Tu marques une pause. Je ne veux pas écouter tes récits macabres, je ne le supporte plus. Ne peux-tu pas simplement oublier pour mieux reconstruire ? Cependant, je n’ose intervenir de peur que tu décides de m’enlever cette attention que tu ne m’accordes que trop rarement. J’attends patiemment. Mon corps se mouvant au rythme de ta respiration profonde. Je peux sentir ton pouls qui bat la mesure contre ma joue. Mon esprit se languis déjà de la torture que tes accents absents produisent, quand tu reprends d’une voix à peine audible :
« Je me dis et si ? J’aurai pu...nan J’aurais dû accepter la victoire au Tournoi et empoigner cette coupe tout seul. Si j’avais su faire preuve d’orgueil, ce jour-là plus qu’aucun autre, cela aurait tout changé. Tout.
— Chut, dis-je en te berçant doucement. Cédric ne l’aurait jamais accepté, tu le sais bien. Tu n’aurais pas pu échapper à Voldemort. Ce n’était qu’un mauvais rêve.
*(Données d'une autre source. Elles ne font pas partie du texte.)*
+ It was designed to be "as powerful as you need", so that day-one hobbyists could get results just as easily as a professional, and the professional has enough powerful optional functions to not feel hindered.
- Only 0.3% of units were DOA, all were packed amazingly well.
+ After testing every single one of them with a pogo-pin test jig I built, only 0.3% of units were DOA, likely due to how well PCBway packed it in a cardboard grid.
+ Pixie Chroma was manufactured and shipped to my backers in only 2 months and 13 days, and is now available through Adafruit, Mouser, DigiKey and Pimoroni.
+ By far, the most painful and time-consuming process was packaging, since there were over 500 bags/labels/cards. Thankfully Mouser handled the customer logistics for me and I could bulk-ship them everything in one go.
— Ginny, reprend-il secoué par un séisme contre lequel je suis impuissante.
— Oui ?
— Tu crois qu’il aurait pu être heureux ?
— Je ne sais pas. Peut-être. Sûrement.
— Et nous deux, on est heureux ? »
Seulement quand tu me laisses t’aimer Harry, ai-je envie de répondre.
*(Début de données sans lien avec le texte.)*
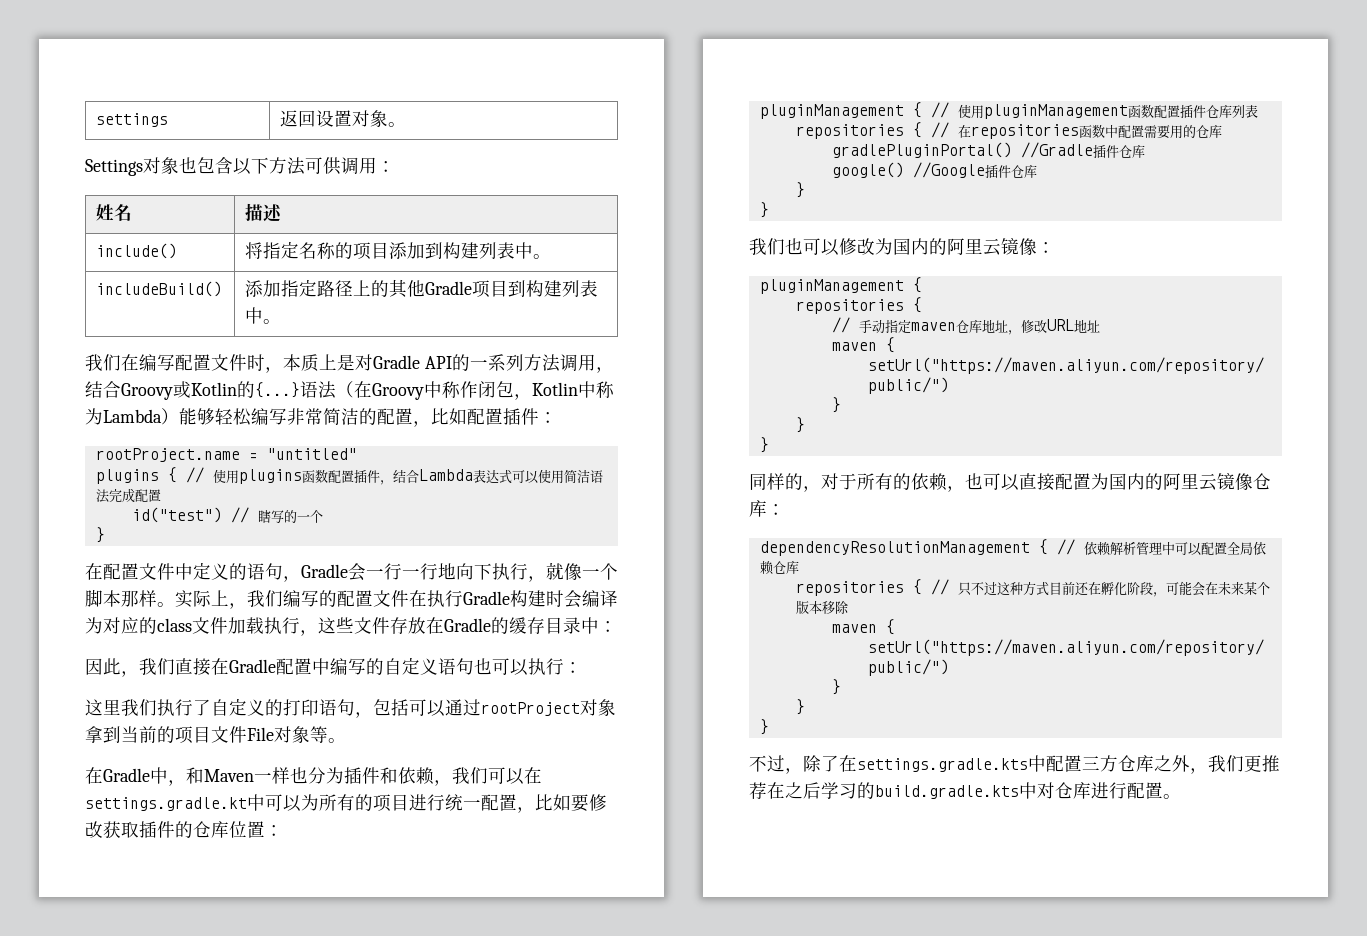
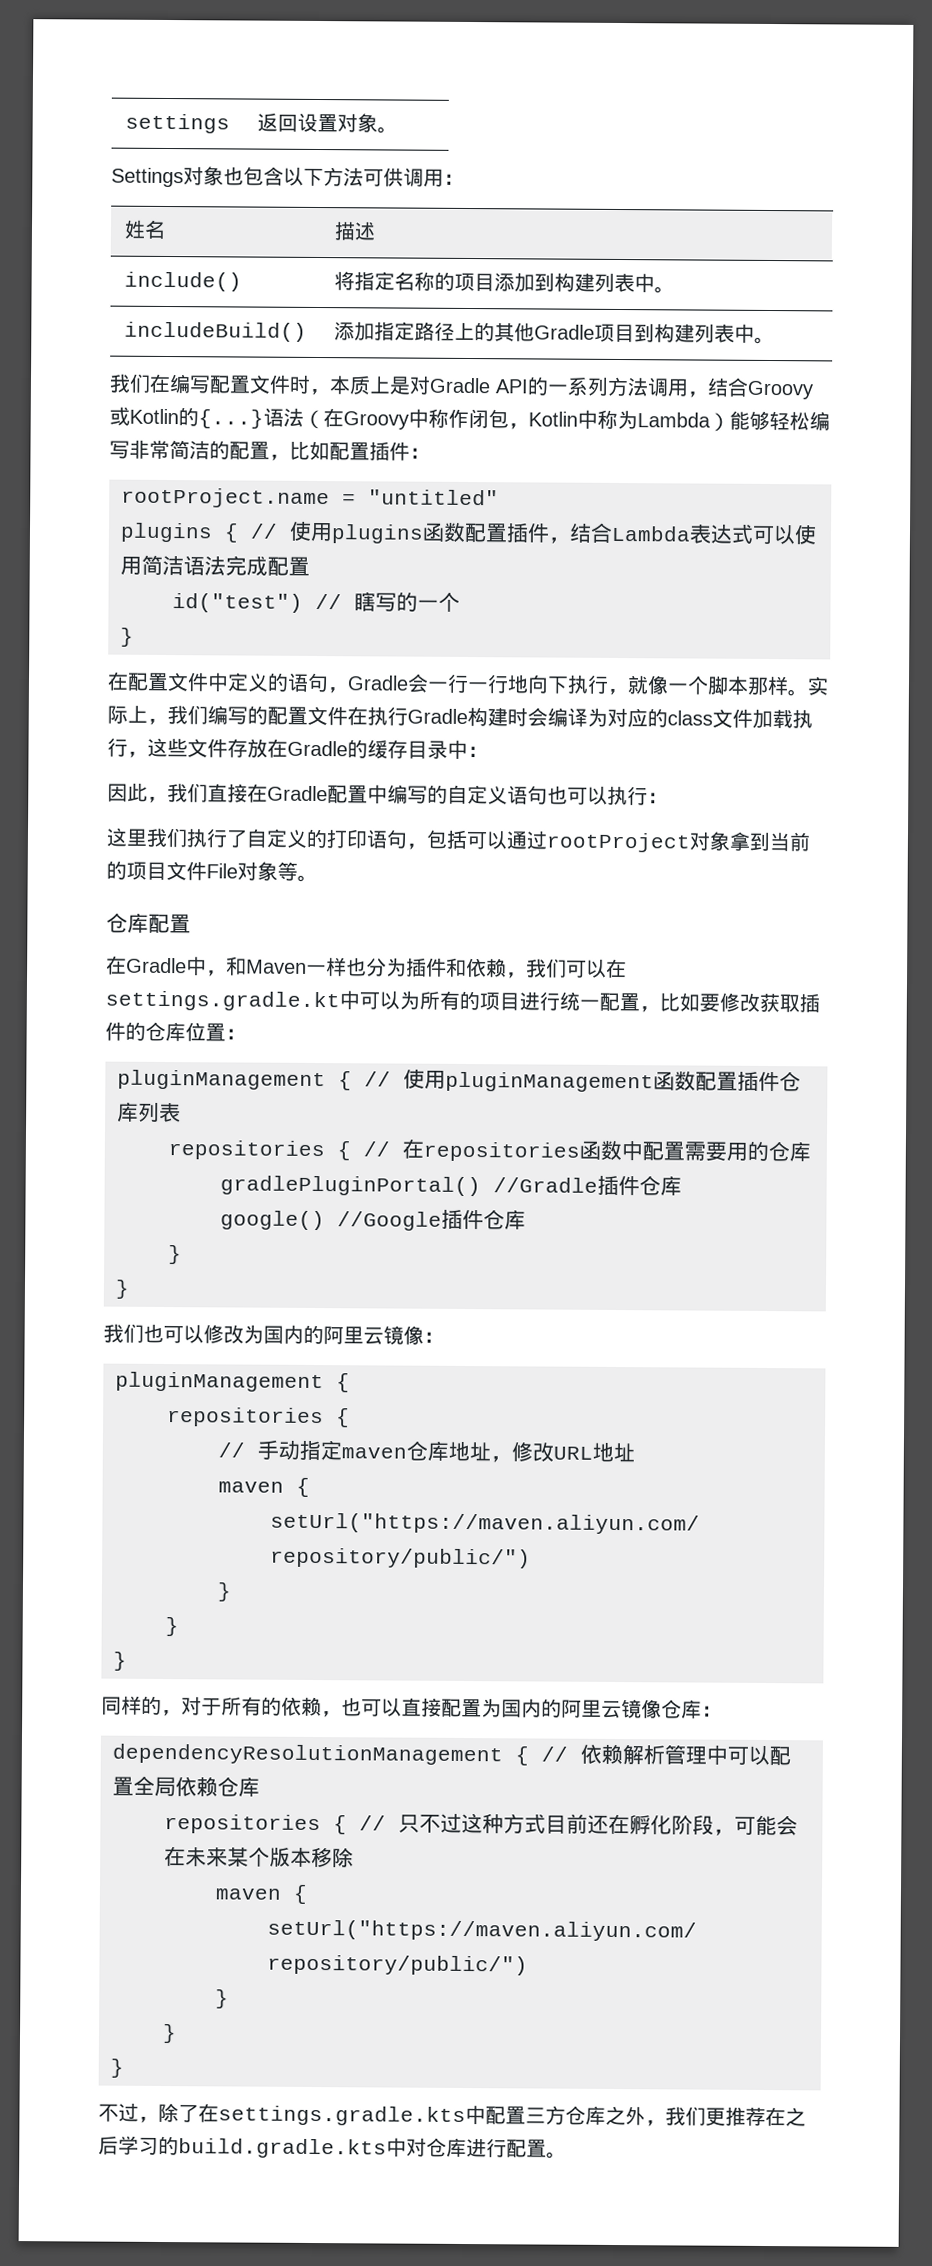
+ 仓库配置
« Oui, c’est évident, nous sommes heureux. Nous sommes vivants.», ris-tu comme si ta question était absurde.
Je décèle l’amertume dans ton rire, mais au moins les tremblements ont cessé. Tu défaits le nœud de mes bras autour de toi et dépose un baiser sur mes doigts couvert de tâches de rousseurs.
L’orage est passé. Cela ne durera pas. Un jour, demain peut-être, tu te réveilleras et tu seras de nouveau perdu quelque part au milieu de tes cauchemars. Je devrais emprunter de nouveaux chemins pour te retrouver.
Hanter par des « si » perpétuels, des fantasmes d’un monde que tu pourrais refaire. L’image d’un héros qui ne peut dire adieu à hier, qui refuse de vivre aujourd’hui et qui n’envisage pas de lendemain. Voilà ce qu’il me reste chaque matin, ce que mes bras d’ordinaire féroce ne peuvent plus supporter. Je finis par m’imprégner de cette mélancolie, tant et si bien que j’ai peur de ne plus être en mesure de nous faire garder le cap.
Soupir.
Cette fois, c’est le mien.
Qu'en dîtes vous ? Pensez-vous que Harry soit plus ou moins heureux après la Guerre ? Votre avis m'intéresse, alors n'hésitez pas à me laisser un petit mot :D Merci pour votre lecture et à bientôt !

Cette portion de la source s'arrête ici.